Two top social media gurus, LinkedIn CEO Jeff Weiner and Facebook CEO Mark Zuckerberg chatting at the Allen & Company Sun Valley Conference on July 7, 2011.
Two top social media gurus, LinkedIn CEO Jeff Weiner and Facebook CEO Mark Zuckerberg chatting at the Allen & Company Sun Valley Conference on July 7, 2011.
Photo by Scott Olson/Getty Images

It has always been important to create a favorable profile and develop a large network of connections on LinkedIn but “they should be considered the first steps,“ says Mike Lang on Minnesota Department of Employment and Economic Development (DEED) in a post this week. Lang describes what more you should be doing to build a positive presence on LinkedIn. Read more to learn with whom you should be linking, how to find them and how to get introduced to them.
Build a reputation
LinkedIn was launched in 2003 as a business-oriented social networking service. It has taken a decade, but job seekers and employers are now beginning to use the site in ways originally intended. Posting a resume and waiting for calls is not enough in today’s world. As LinkedIn users network, they are building a reputation and becoming known to others as competent professionals. Mike Lang offers six tips on how become recognized. This writer added two more essential tips to help your job search.
Go to your home page, read the news and comments from others. Selecting “like” for an article is not enough. Make a good impression with insightful comments. People see these conversations and become aware of your knowledge, qualifications and background.
Share articles you encounter on other sites. Your peers may also have the same interests and identify with you as a person. Always comment on the article. Consider it a lost opportunity to impress others with your personal insight and opinion.
Don’t Hide
Some social networking sites are fraught with dumb posts because they lack the ability to segment by interests. LinkedIn has established itself as a serious business-oriented social networking service. There is little risk of overexposure on LinkedIn if you choose your groups and connect with items that will interest your peers. Mike suggests the easiest way to advertise yourself is to update your resume.
“Add new connections whenever possible,” says Mike. “You don’t have to connect with everybody who sends you a request or everybody you meet, but connect with people who can help you.” Especially valuable contacts are hiring managers at companies that hire people like you, says Louise Fletcher, of She encourages job seekers to find them on LinkedIn filtering for industry, location and company size.
Join groups
Choose interest groups on LinkedIn where you will find your peers. Then grow your network by participating in those groups.

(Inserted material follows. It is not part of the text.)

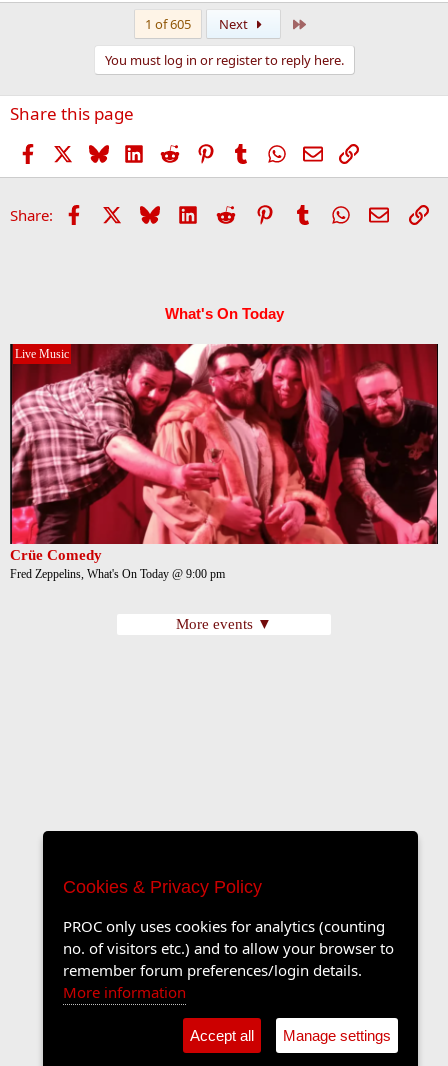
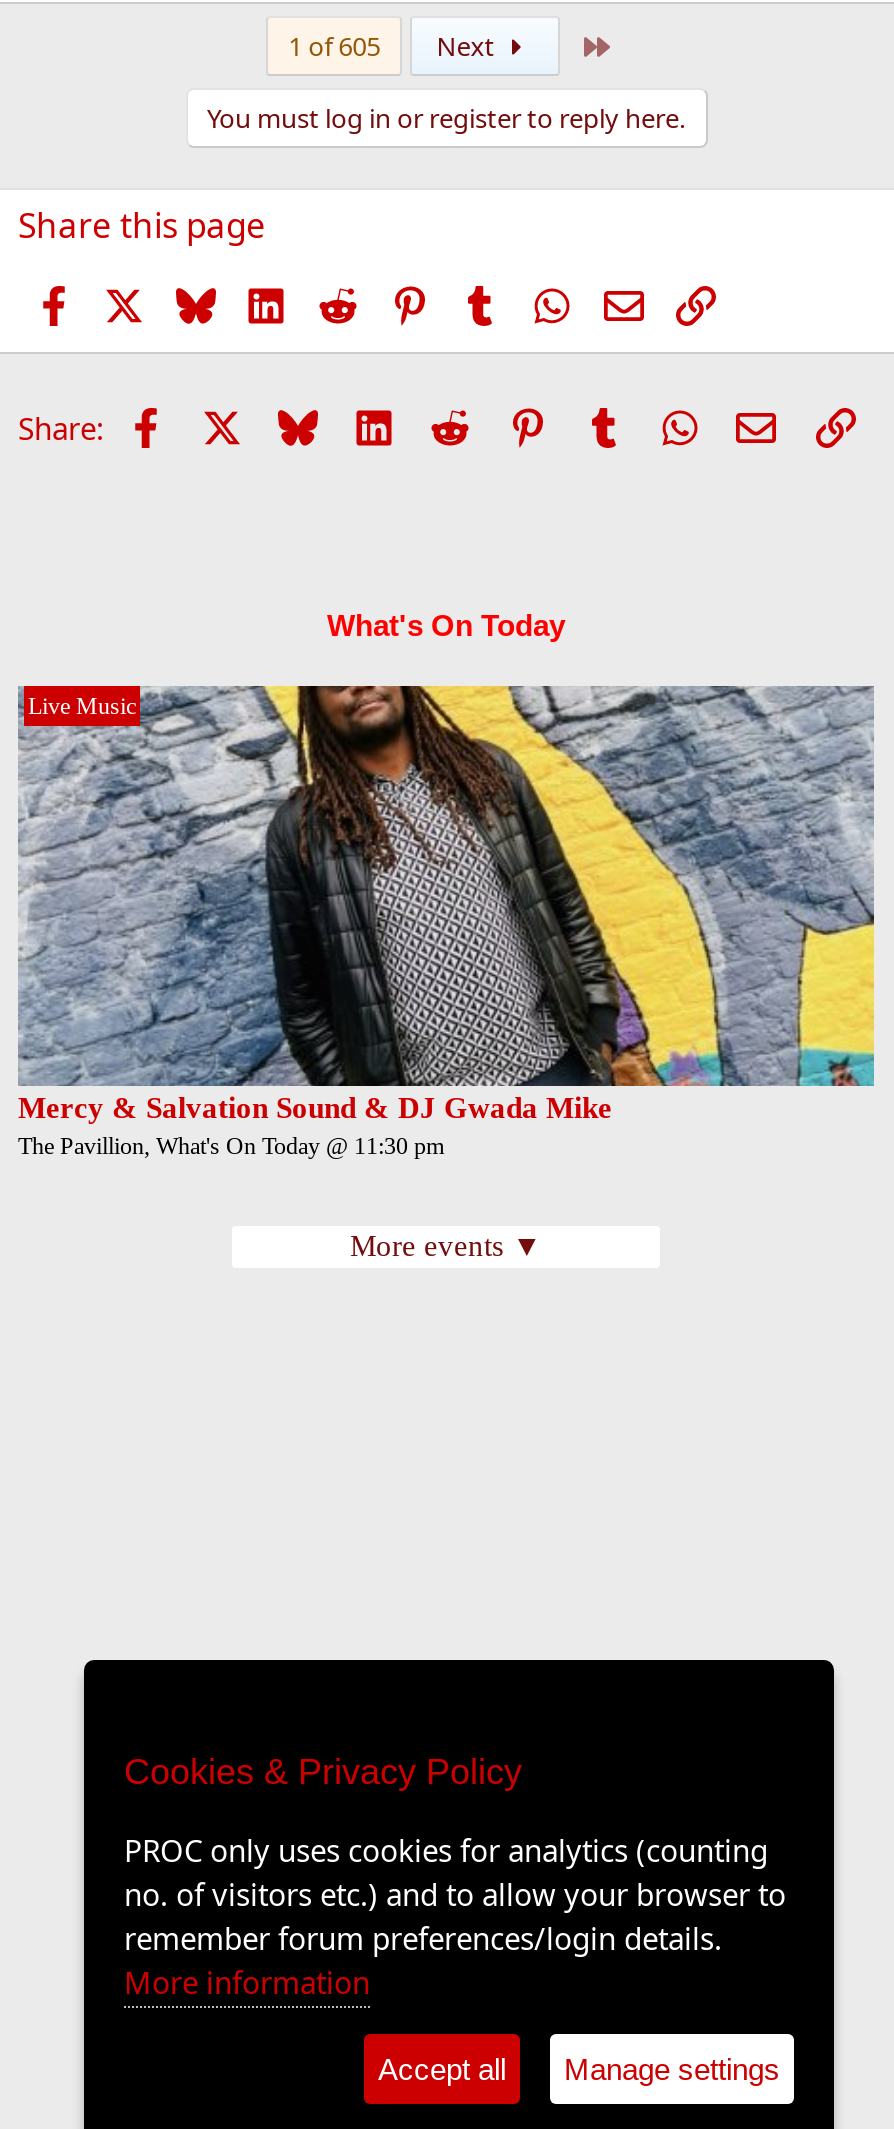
[9,343,439,581] [image] | Crüe Comedy | Fred Zeppelins, What's On Today @ 9:00 pm -> [18,684,876,1160] [image] | Mercy & Salvation Sound & DJ Gwada Mike | The Pavillion, What's On Today @ 11:30 pm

The underappreciated power of LinkedIn is email access. LinkedIn reaches out and provides connections beyond your own sphere of friends. As you establish new connections, find ways to talk to them even if it is only checking in with them to see how they are doing.
Get introduced
“The best way to contact a hiring manager via LinkedIn is through an introduction,” says Joshua Waldman at “Never, ever, ever invite a hiring manager to connect with your network as your first communication,” says Waldman. LinkedIn allows you to search its database, open managers’ profiles and click on the drop-down triangle next to “Connect.” Select “Get Introduced” to see your contacts who could introduce you. Do not treat introduction casually. Waldman encourages you to call the introducer to explain why you are making this request, how you plan to follow up and to give the introducer a chance to answer any questions about yourself and your intentions.

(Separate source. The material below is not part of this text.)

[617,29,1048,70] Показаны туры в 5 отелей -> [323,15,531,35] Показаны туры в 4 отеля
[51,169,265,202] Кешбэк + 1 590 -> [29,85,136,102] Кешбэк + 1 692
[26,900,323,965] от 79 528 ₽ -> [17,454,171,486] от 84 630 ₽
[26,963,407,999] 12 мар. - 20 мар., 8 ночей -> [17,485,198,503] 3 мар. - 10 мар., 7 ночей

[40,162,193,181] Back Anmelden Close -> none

Finally, check that “digital dirt” does not torpedo your job application
As you build your visibility and reputation on LinkedIn, “make sure your online persona is free of digital dirt,” says a CareerBuilder report. CareerBuilder found that employers could uncover information about you that may hurt your chances. In a survey published October 2013, CareerBuilder found employers research candidates on Google and other search engines (48 percent), Facebook (44 percent), Twitter (27 percent), and even look at applicants’ comments offered on, or other rating sites (23 percent).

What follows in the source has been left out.